___ PROVIDED INFORMATION

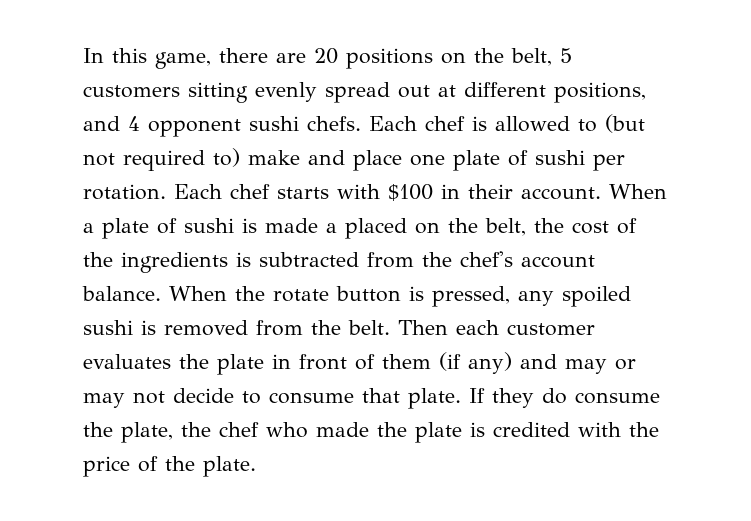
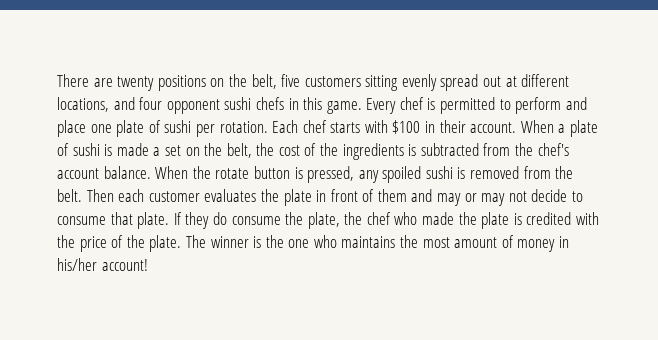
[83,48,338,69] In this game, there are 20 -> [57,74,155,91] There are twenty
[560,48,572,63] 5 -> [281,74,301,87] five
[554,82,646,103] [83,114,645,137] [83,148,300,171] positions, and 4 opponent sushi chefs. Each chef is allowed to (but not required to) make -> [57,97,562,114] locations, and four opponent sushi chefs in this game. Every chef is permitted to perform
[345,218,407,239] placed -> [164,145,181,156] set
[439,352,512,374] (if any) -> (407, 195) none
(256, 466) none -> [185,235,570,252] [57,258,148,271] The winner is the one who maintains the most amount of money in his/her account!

______

● **ASSIGNMENT**:
Take from the entries every line that has the string "game".

● **SOLUTION TO THIS EXERCISE**:
[83,48,338,69] In this game, there are 20 -> [57,74,155,91] There are twenty
[554,82,646,103] [83,114,645,137] [83,148,300,171] positions, and 4 opponent sushi chefs. Each chef is allowed to (but not required to) make -> [57,97,562,114] locations, and four opponent sushi chefs in this game. Every chef is permitted to perform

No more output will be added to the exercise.